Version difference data
════════════════
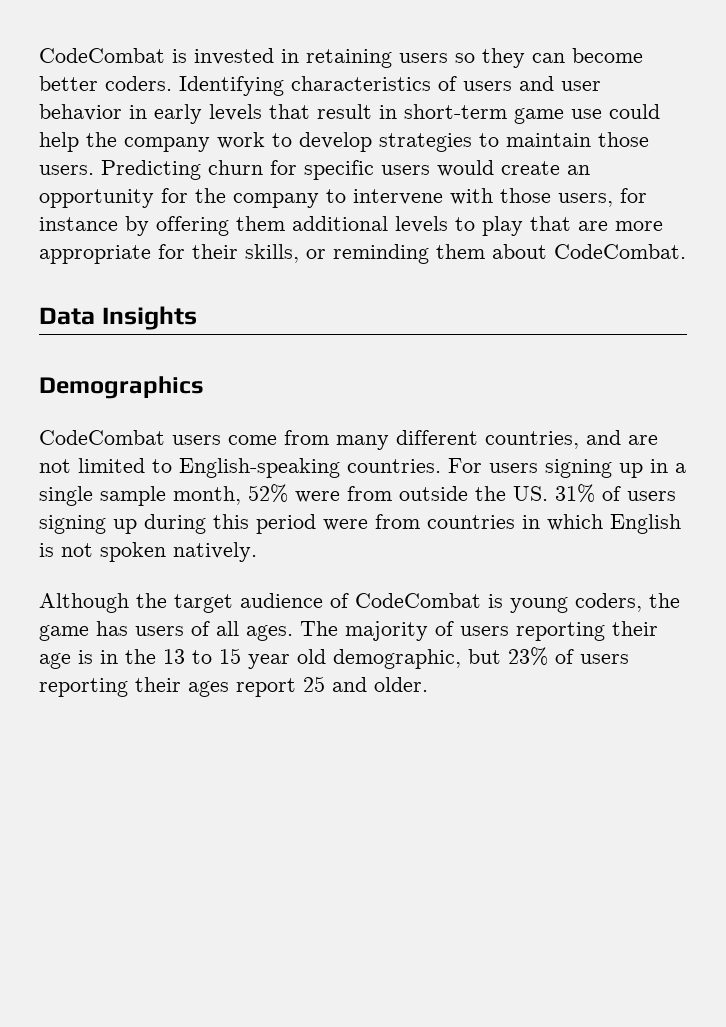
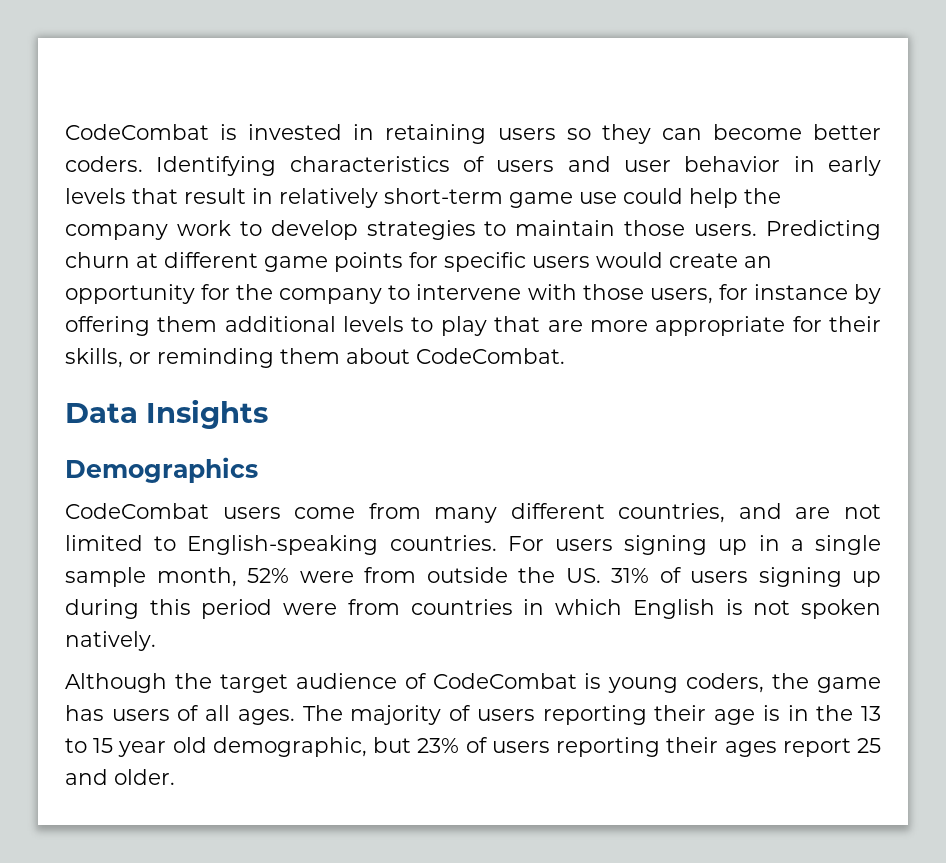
(397, 112) none -> [279,188,378,208] relatively
(263, 167) none -> [136,252,403,272] at different game points

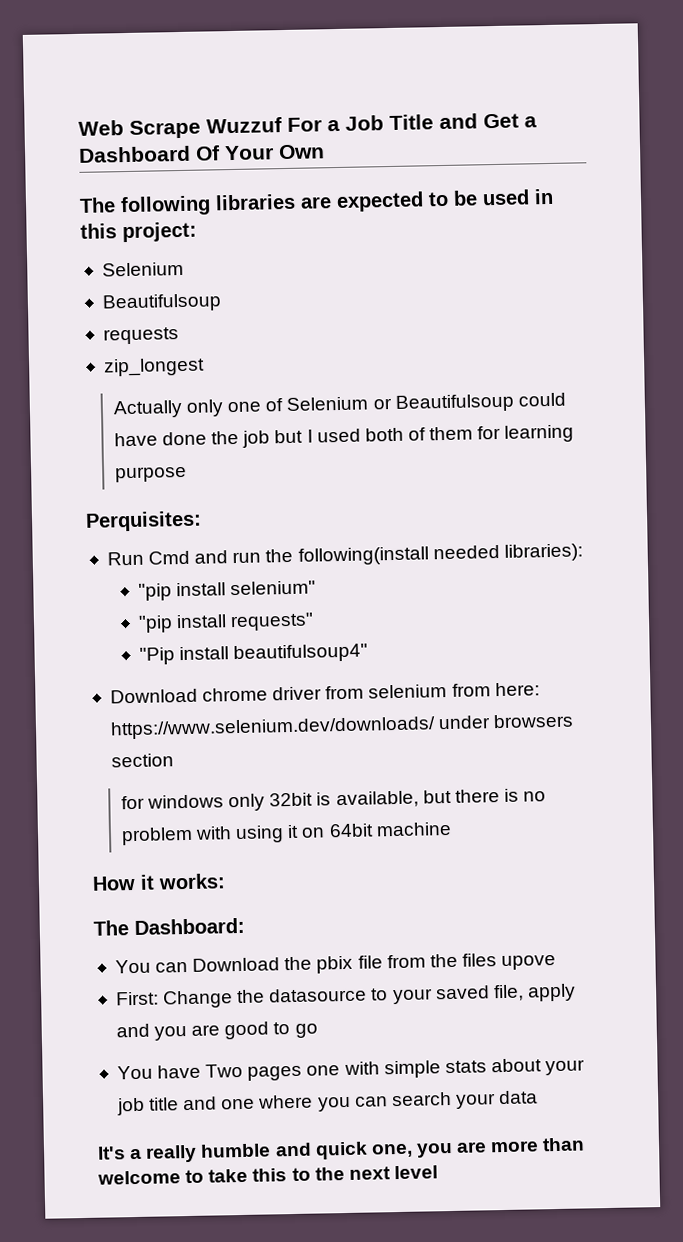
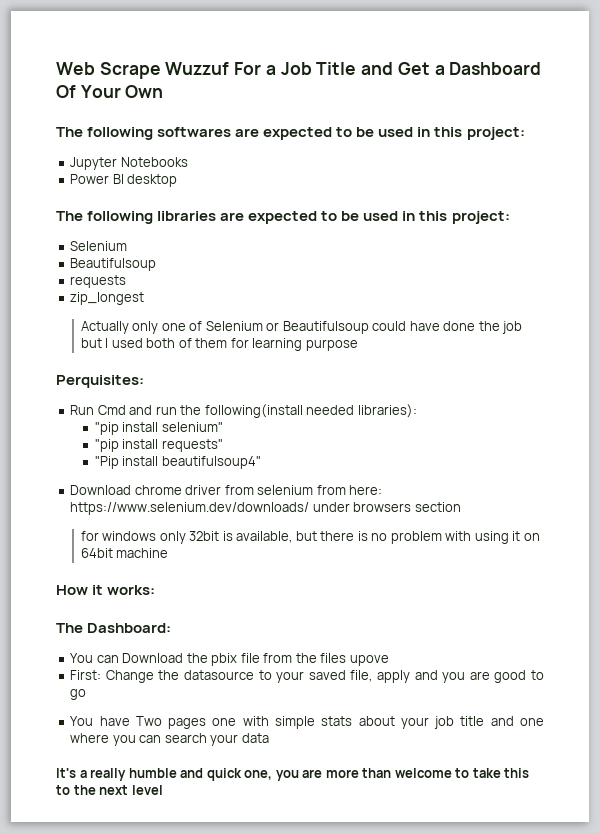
(325, 152) none -> [56,127,525,140] [70,157,188,170] [70,174,178,187] // The following softwares are expected to be used in this project: // Jupyter Notebooks // Power BI desktop

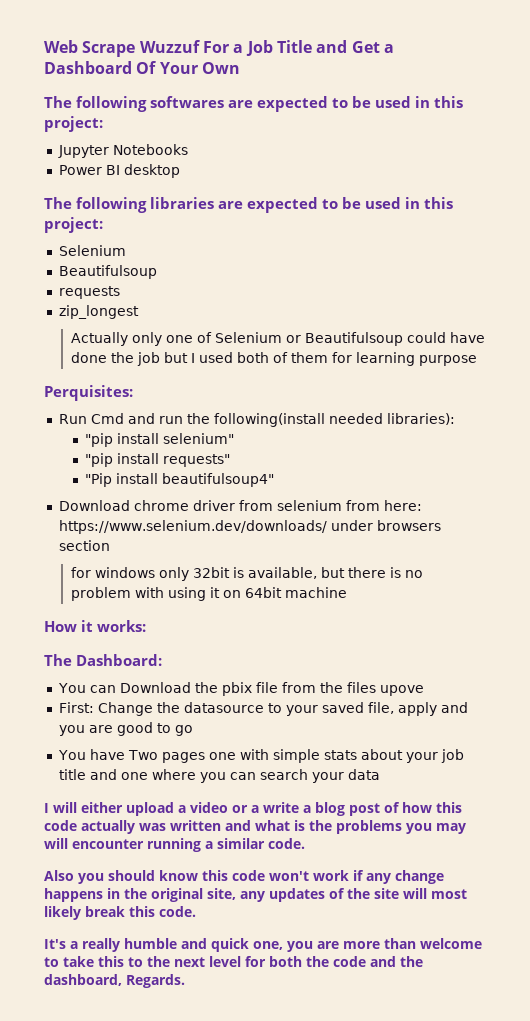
(269, 738) none -> [44,802,462,816] [44,820,466,834] [44,838,305,852] [44,870,444,884] [44,888,467,902] [44,906,196,920] // I will either upload a video or a write a blog post of how this code actually was written and what is the problems you may will encounter running a similar code. // Also you should know this code won't work if any change happens in the original site, any updates of the site will most likely break this code.
(163, 790) none -> [245,956,423,967] [44,974,185,988] for both the code and the dashboard, Regards.

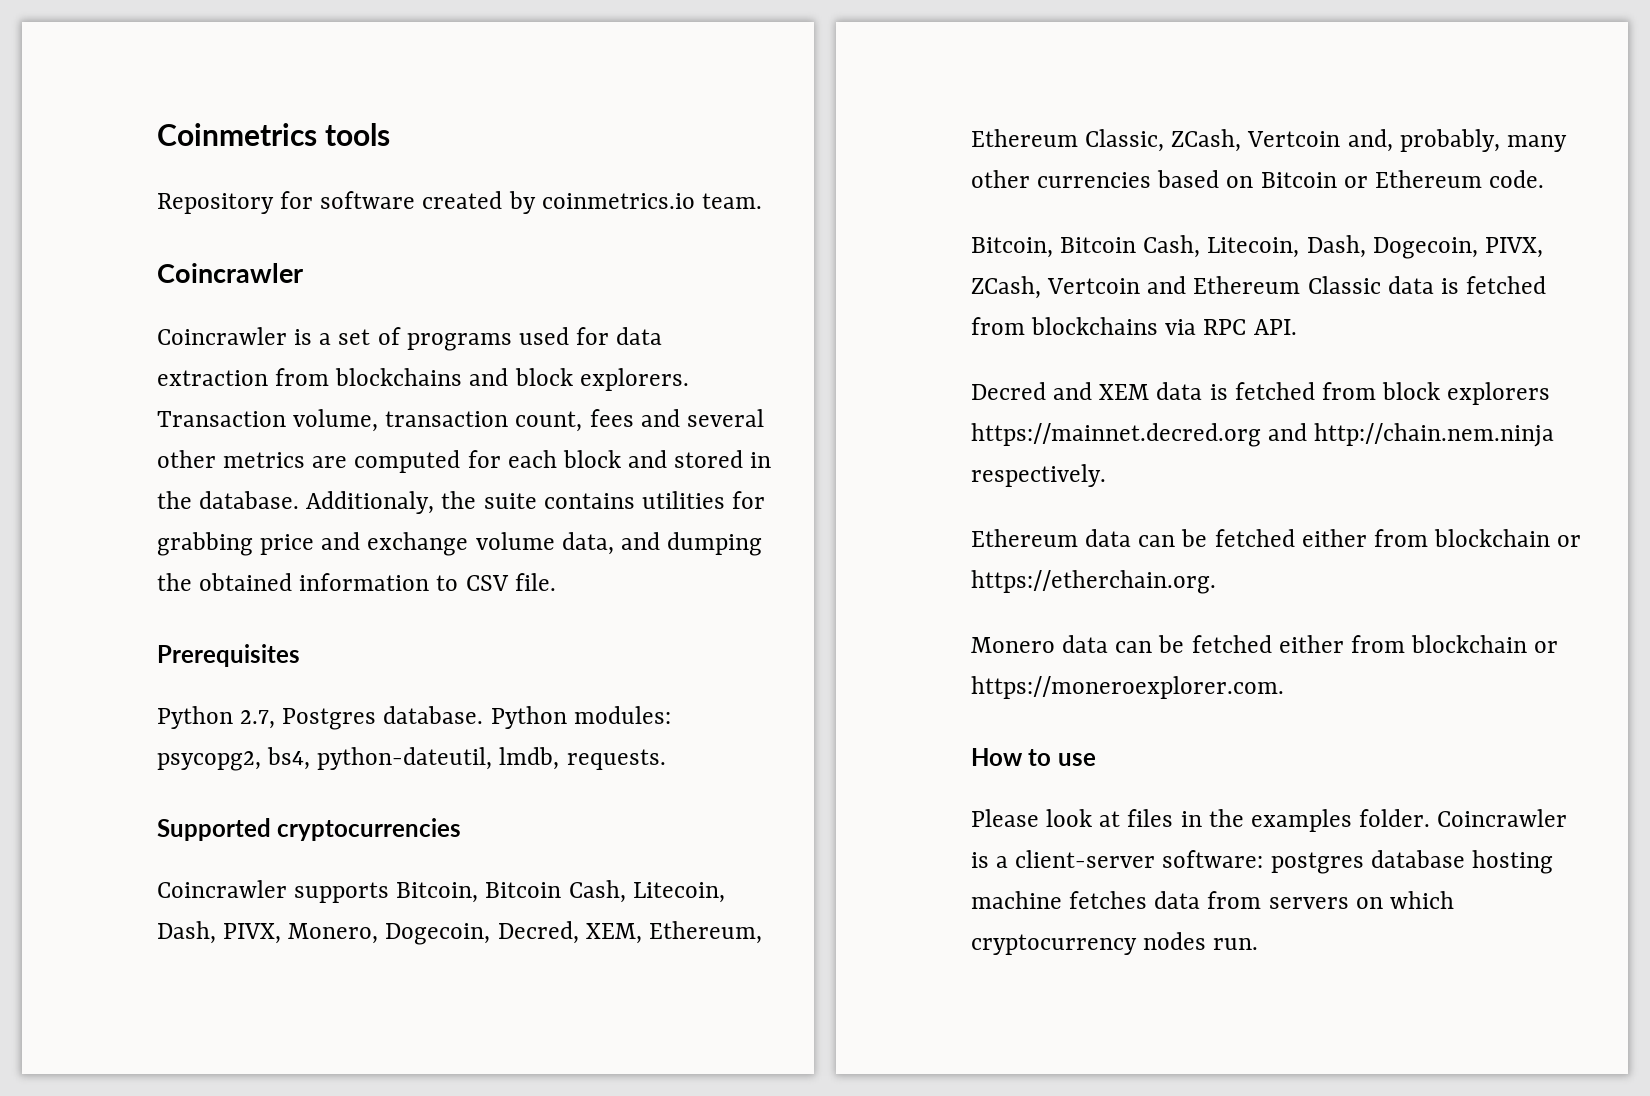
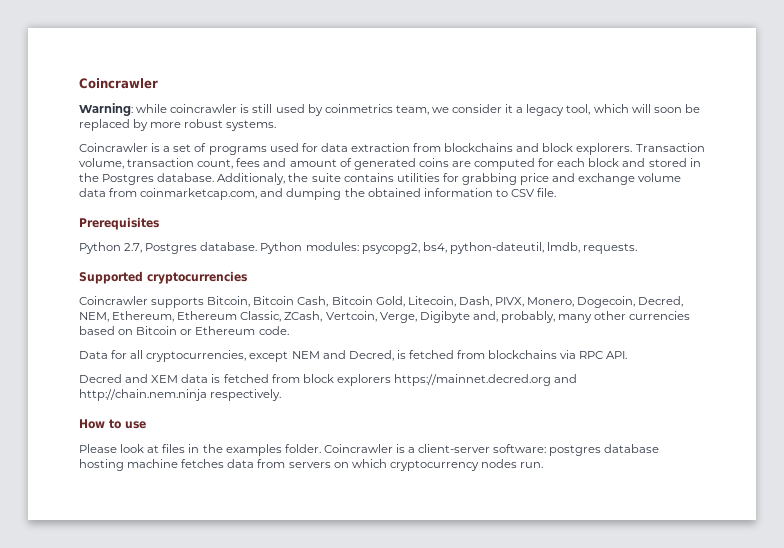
[157,123,390,146] [157,191,762,214] [157,263,303,283] Coinmetrics tools // Repository for software created by coinmetrics.io team. // Coincrawler -> [79,78,158,89] [79,103,700,116] [79,119,277,131] Coincrawler // Warning: while coincrawler is still used by coinmetrics team, we consider it a legacy tool, which will soon be replaced by more robust systems.
[686,409,764,427] [157,450,306,468] several other metrics -> [289,158,449,170] amount of generated coins
(192, 500) none -> [102,174,155,185] Postgres
[561,532,614,555] data, -> [79,188,258,200] data from coinmarketcap.com,
(626, 891) none -> [331,296,405,307] Bitcoin Gold,
[585,923,642,944] XEM, -> [79,312,109,322] NEM,
[1247,131,1341,147] Vertcoin -> [325,311,470,323] Vertcoin, Verge, Digibyte
[971,235,1543,259] [971,276,1434,299] Bitcoin, Bitcoin Cash, Litecoin, Dash, Dogecoin, PIVX, ZCash, Vertcoin and Ethereum Classic data -> [79,350,394,362] Data for all cryptocurrencies, except NEM and Decred,
[971,529,1582,547] [971,570,1216,594] [971,635,1559,653] [971,676,1284,699] // Ethereum data can be fetched either from blockchain or https://etherchain.org. // Monero data can be fetched either from blockchain or https://moneroexplorer.com. -> (282, 395) none

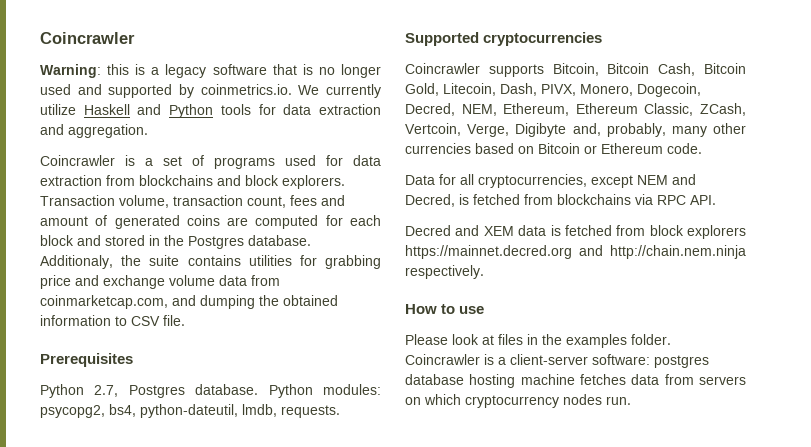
[136,104,700,116] [79,119,277,131] while coincrawler is still used by coinmetrics team, we consider it a legacy tool, which will soon be replaced by more robust systems. -> [107,64,381,78] [40,84,381,98] [40,104,382,118] [40,124,148,138] this is a legacy software that is no longer used and supported by coinmetrics.io. We currently utilize Haskell and Python tools for data extraction and aggregation.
════════════════
=== Problem ===
Repeat only the stretch of data above that runs from the line with "(325, 152) none" to the line with "(163, 790) none". Keep both end lines; exclude pictures.

=== Solution for this task ===
(325, 152) none -> [56,127,525,140] [70,157,188,170] [70,174,178,187] // The following softwares are expected to be used in this project: // Jupyter Notebooks // Power BI desktop

(269, 738) none -> [44,802,462,816] [44,820,466,834] [44,838,305,852] [44,870,444,884] [44,888,467,902] [44,906,196,920] // I will either upload a video or a write a blog post of how this code actually was written and what is the problems you may will encounter running a similar code. // Also you should know this code won't work if any change happens in the original site, any updates of the site will most likely break this code.
(163, 790) none -> [245,956,423,967] [44,974,185,988] for both the code and the dashboard, Regards.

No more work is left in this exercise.